7 Tips for Improving Gut Health Naturally
Rachel De Thample shares her top tips on how to improve gut health naturally. Here’s how you can boost the good bacteria in your gut and enhance your overall well-being with gut health foods:
Embrace Leafy Greens
Incorporate plenty of leafy greens like spinach and kale into your diet. These nutrient-rich foods are excellent sources of fiber, folate, vitamins C, K, and A. They contain sugars that fuel the growth of beneficial gut bacteria, helping to create a thriving gut microbiome.
Opt for Organic Produce
(When you can!)
Choosing organic foods can protect your gut microflora. Studies show that organic produce often has a higher diversity of beneficial bacteria, such as Lactobacillus, compared to non-organic options. Reducing pesticide exposure can also support the presence of good bacteria in your gut.
Stay Hydrated
Hydration is key for gut health. Drinking plenty of water helps maintain the mucosal lining of your intestines and supports the balance of good bacteria. Adequate fluid intake aids digestion, regulates bowel movements, and prevents constipation. Start your day with a pint of water or herbal tea to kick off your hydration.
Sprout or Ferment Nuts, Seeds, Pulses, and Grains
Transform seeds, nuts, and grains into nutrient-dense foods by sprouting or fermenting them. Sprouting not only enhances their nutritional value—offering up to 30% more protein—but also makes them easier to digest. Fermented foods, like yogurt and kimchi, go through lacto-fermentation, preserving nutrients and creating probiotics essential for gut health.

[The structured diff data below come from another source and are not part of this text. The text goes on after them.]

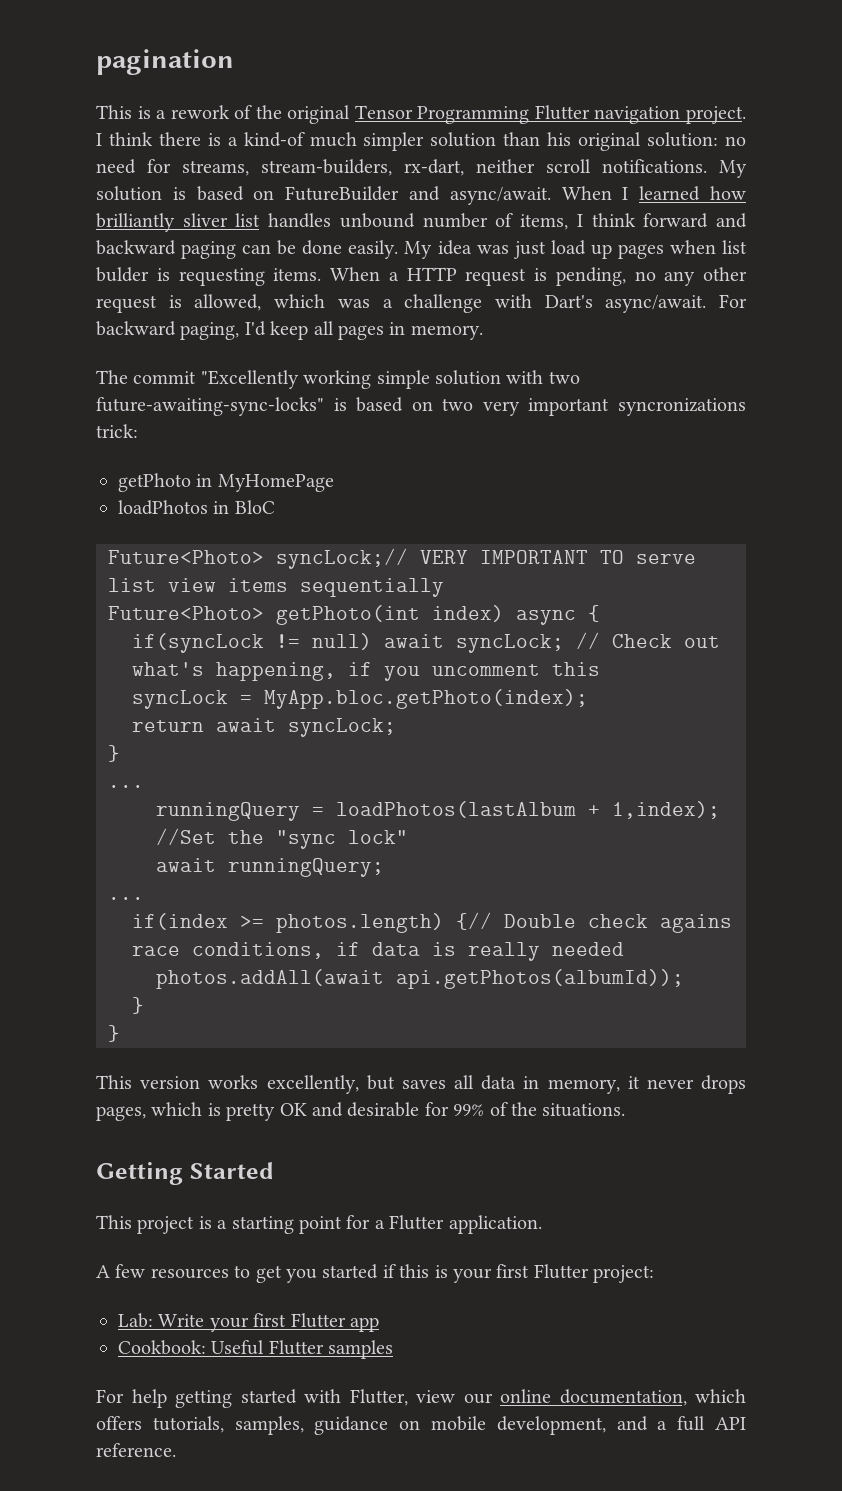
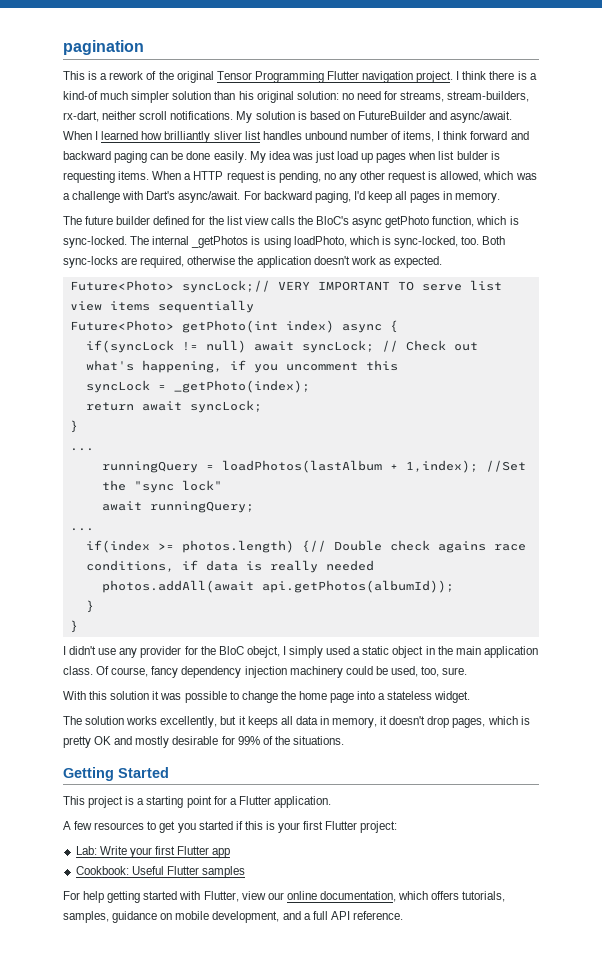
[133,370,580,389] [96,397,746,416] [96,424,138,438] [118,473,334,492] [118,500,275,515] commit "Excellently working simple solution with two future-awaiting-sync-locks" is based on two very important syncronizations trick: // getPhoto in MyHomePage // loadPhotos in BloC -> [85,216,519,228] [63,236,506,248] [63,256,442,268] future builder defined for the list view calls the BloC's async getPhoto function, which is sync-locked. The internal _getPhotos is using loadPhoto, which is sync-locked, too. Both sync-locks are required, otherwise the application doesn't work as expected.
[264,689,588,709] MyApp.bloc.getPhoto(index); -> [173,380,310,393] _getPhoto(index);
[96,1075,201,1089] This version -> [63,646,538,658] [63,666,468,678] [63,691,471,703] [63,716,125,725] I didn't use any provider for the BloC obejct, I simply used a static object in the main application class. Of course, fancy dependency injection machinery could be used, too, sure. // With this solution it was possible to change the home page into a stateless widget. // The solution
[401,1080,446,1089] saves -> [238,716,278,728] it keeps
[646,1075,746,1094] never drops -> [389,716,450,728] doesn't drop
(343, 1109) none -> [135,736,170,748] mostly

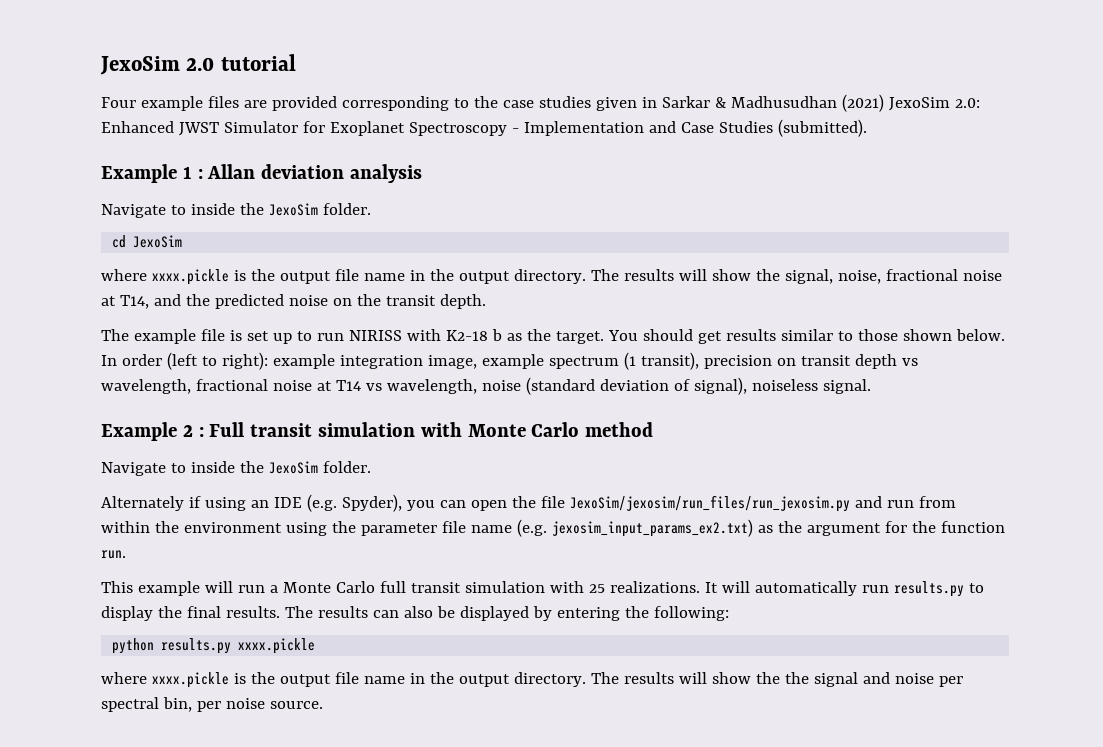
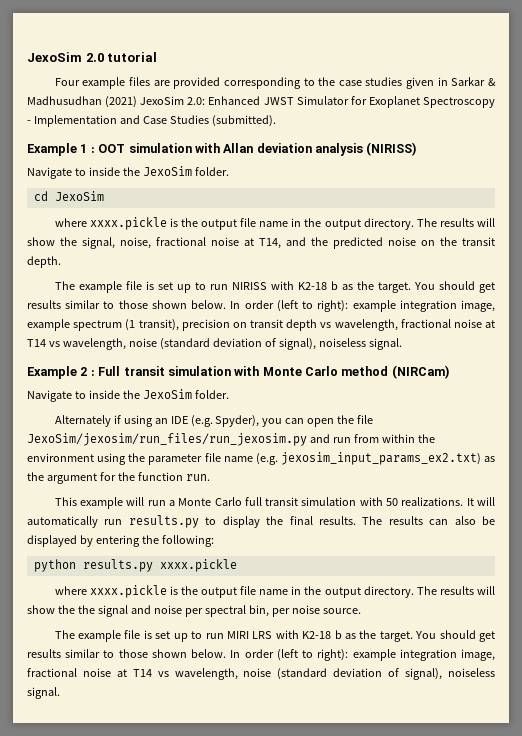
(203, 174) none -> [98,143,220,153] OOT simulation with
(423, 173) none -> [366,142,418,156] (NIRISS)
(654, 429) none -> [391,365,450,379] (NIRCam)
[588,584,605,593] 25 -> [386,498,399,506] 50
(323, 705) none -> [54,630,496,642] [27,649,495,661] [27,668,496,680] [27,687,60,699] // The example file is set up to run MIRI LRS with K2-18 b as the target. You should get results similar to those shown below. In order (left to right): example integration image, fractional noise at T14 vs wavelength, noise (standard deviation of signal), noiseless signal.

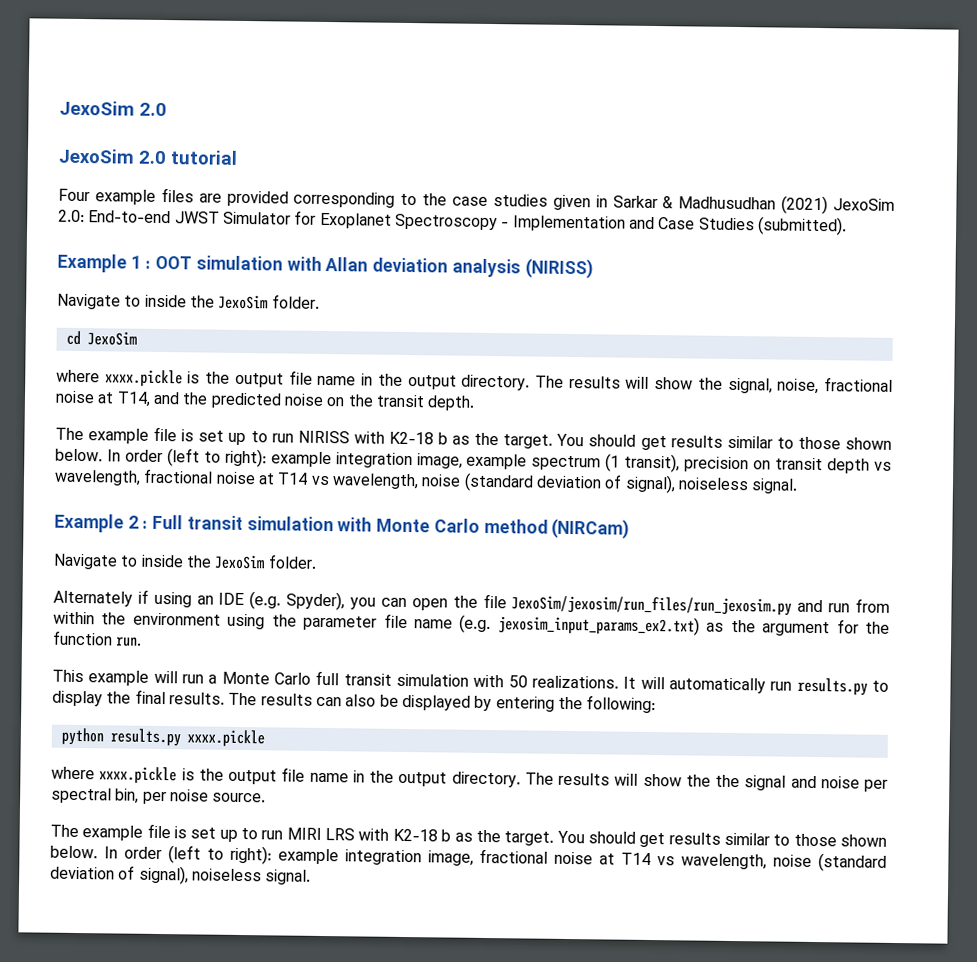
[27,52,104,62] JexoSim 2.0 -> [59,100,167,117] [58,148,167,165] JexoSim 2.0 // JexoSim 2.0
[208,96,261,105] Enhanced -> [88,210,172,224] End-to-end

Why Sprout? Sprouts are alive, oxygen rich and one of the most nourishing foods you can eat.
Once sprouted:
- Grains, seeds and beans have 15% – 30% more protein.
- 10 times the B-vitamins, more vitamin C, vitamin E and K, beta-carotene, calcium, phosphorus and iron.
- Radish sprouts contain 29 times more vitamin C than milk, 10 times more calcium than a potato and more vitamin C than a pineapple.
Incorporate Fermented Foods
Adding fermented foods to your diet can significantly benefit gut health. The fermentation process preserves food and generates probiotics, enzymes, and vitamins, including vitamin K2, which is vital for bone health. Fermented options like sauerkraut, kefir, and kombucha can improve digestion and nutrient absorption.
Feed Your Gut with Prebiotics
Prebiotics are dietary fibers that nourish the good bacteria in your gut. Foods rich in prebiotics, such as garlic, onions, leeks, and oats, support the production of beneficial nutrients for your digestive system. Aim to include a variety of these gut health foods in your daily meals.
Establish Regular Meal Patterns
Aim for 2-3 meals a day with 3-4 hour gaps in between. Our gut microbes thrive on a regular eating schedule, which can help reduce inflammation and improve overall gut health. Incorporate regular fasting periods and focus on consuming a substantial breakfast to start your day right.
By following these tips, you can naturally increase good bacteria in your gut and enjoy the many fermented foods benefits that come with a balanced diet. Your gut will thank you!